### Material supplied

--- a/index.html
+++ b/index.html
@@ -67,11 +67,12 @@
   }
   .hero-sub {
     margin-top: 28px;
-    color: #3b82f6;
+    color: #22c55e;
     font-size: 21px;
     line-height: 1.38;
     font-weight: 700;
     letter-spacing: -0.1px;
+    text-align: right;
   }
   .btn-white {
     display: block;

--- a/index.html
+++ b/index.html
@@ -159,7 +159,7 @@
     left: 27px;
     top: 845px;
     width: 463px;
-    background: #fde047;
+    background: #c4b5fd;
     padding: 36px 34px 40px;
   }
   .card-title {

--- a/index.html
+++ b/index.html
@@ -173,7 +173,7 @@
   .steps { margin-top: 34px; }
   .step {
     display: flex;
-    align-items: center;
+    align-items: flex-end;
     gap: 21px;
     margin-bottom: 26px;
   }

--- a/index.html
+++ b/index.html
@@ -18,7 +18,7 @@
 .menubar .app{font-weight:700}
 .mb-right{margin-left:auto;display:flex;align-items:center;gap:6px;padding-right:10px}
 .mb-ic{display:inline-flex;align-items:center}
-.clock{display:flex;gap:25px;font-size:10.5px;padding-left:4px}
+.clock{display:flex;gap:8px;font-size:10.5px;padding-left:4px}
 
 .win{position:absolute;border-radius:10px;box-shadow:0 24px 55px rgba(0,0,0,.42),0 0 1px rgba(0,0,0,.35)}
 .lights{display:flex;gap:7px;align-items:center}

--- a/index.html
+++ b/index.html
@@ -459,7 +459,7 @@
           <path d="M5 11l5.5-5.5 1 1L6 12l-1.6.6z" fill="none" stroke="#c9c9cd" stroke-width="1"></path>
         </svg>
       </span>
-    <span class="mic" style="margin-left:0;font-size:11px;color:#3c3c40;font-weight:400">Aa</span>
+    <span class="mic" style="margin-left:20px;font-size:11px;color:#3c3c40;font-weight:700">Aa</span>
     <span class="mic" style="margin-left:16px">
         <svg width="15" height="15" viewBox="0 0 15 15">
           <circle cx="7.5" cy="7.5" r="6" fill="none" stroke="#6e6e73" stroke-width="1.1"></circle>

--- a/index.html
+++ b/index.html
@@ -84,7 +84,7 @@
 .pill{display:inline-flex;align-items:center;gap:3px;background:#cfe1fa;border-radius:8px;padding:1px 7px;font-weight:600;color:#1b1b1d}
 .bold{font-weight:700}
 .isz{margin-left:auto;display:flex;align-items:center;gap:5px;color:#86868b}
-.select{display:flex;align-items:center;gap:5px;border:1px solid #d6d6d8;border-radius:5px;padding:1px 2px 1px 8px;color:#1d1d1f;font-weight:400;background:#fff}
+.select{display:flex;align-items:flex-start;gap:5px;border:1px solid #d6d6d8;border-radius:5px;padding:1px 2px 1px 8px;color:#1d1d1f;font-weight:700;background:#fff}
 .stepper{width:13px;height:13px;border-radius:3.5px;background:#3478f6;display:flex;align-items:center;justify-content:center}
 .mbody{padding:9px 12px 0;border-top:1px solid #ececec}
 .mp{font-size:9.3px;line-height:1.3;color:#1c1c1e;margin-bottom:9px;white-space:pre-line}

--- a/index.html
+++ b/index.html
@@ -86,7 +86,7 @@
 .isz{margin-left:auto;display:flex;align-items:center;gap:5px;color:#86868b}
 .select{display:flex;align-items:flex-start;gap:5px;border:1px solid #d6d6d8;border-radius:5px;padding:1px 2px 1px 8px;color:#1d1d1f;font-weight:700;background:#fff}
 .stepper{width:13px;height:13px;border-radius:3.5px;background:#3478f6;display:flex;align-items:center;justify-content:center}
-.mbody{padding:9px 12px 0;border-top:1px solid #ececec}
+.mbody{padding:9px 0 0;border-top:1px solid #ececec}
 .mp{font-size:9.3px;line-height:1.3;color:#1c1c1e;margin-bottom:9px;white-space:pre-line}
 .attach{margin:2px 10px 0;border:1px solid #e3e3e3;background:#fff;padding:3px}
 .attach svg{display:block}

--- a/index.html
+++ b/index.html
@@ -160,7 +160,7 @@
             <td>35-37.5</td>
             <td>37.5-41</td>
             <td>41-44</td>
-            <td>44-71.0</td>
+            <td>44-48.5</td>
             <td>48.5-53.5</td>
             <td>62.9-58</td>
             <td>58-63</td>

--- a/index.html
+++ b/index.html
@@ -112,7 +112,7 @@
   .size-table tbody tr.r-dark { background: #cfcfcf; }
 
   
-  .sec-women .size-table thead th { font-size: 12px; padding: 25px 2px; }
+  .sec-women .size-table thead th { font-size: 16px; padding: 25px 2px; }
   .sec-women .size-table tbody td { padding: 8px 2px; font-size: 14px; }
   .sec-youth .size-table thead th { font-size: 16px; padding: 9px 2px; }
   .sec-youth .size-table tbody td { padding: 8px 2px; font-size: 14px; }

######

◆ **Directions**: Up to and including the line with "-84,7 +84,7 @@", print every line of the material above, starting from its first line, exactly.

◆ **Response box**:
--- a/index.html
+++ b/index.html
@@ -67,11 +67,12 @@
   }
   .hero-sub {
     margin-top: 28px;
-    color: #3b82f6;
+    color: #22c55e;
     font-size: 21px;
     line-height: 1.38;
     font-weight: 700;
     letter-spacing: -0.1px;
+    text-align: right;
   }
   .btn-white {
     display: block;

--- a/index.html
+++ b/index.html
@@ -159,7 +159,7 @@
     left: 27px;
     top: 845px;
     width: 463px;
-    background: #fde047;
+    background: #c4b5fd;
     padding: 36px 34px 40px;
   }
   .card-title {

--- a/index.html
+++ b/index.html
@@ -173,7 +173,7 @@
   .steps { margin-top: 34px; }
   .step {
     display: flex;
-    align-items: center;
+    align-items: flex-end;
     gap: 21px;
     margin-bottom: 26px;
   }

--- a/index.html
+++ b/index.html
@@ -18,7 +18,7 @@
 .menubar .app{font-weight:700}
 .mb-right{margin-left:auto;display:flex;align-items:center;gap:6px;padding-right:10px}
 .mb-ic{display:inline-flex;align-items:center}
-.clock{display:flex;gap:25px;font-size:10.5px;padding-left:4px}
+.clock{display:flex;gap:8px;font-size:10.5px;padding-left:4px}
 
 .win{position:absolute;border-radius:10px;box-shadow:0 24px 55px rgba(0,0,0,.42),0 0 1px rgba(0,0,0,.35)}
 .lights{display:flex;gap:7px;align-items:center}

--- a/index.html
+++ b/index.html
@@ -459,7 +459,7 @@
           <path d="M5 11l5.5-5.5 1 1L6 12l-1.6.6z" fill="none" stroke="#c9c9cd" stroke-width="1"></path>
         </svg>
       </span>
-    <span class="mic" style="margin-left:0;font-size:11px;color:#3c3c40;font-weight:400">Aa</span>
+    <span class="mic" style="margin-left:20px;font-size:11px;color:#3c3c40;font-weight:700">Aa</span>
     <span class="mic" style="margin-left:16px">
         <svg width="15" height="15" viewBox="0 0 15 15">
           <circle cx="7.5" cy="7.5" r="6" fill="none" stroke="#6e6e73" stroke-width="1.1"></circle>

--- a/index.html
+++ b/index.html
@@ -84,7 +84,7 @@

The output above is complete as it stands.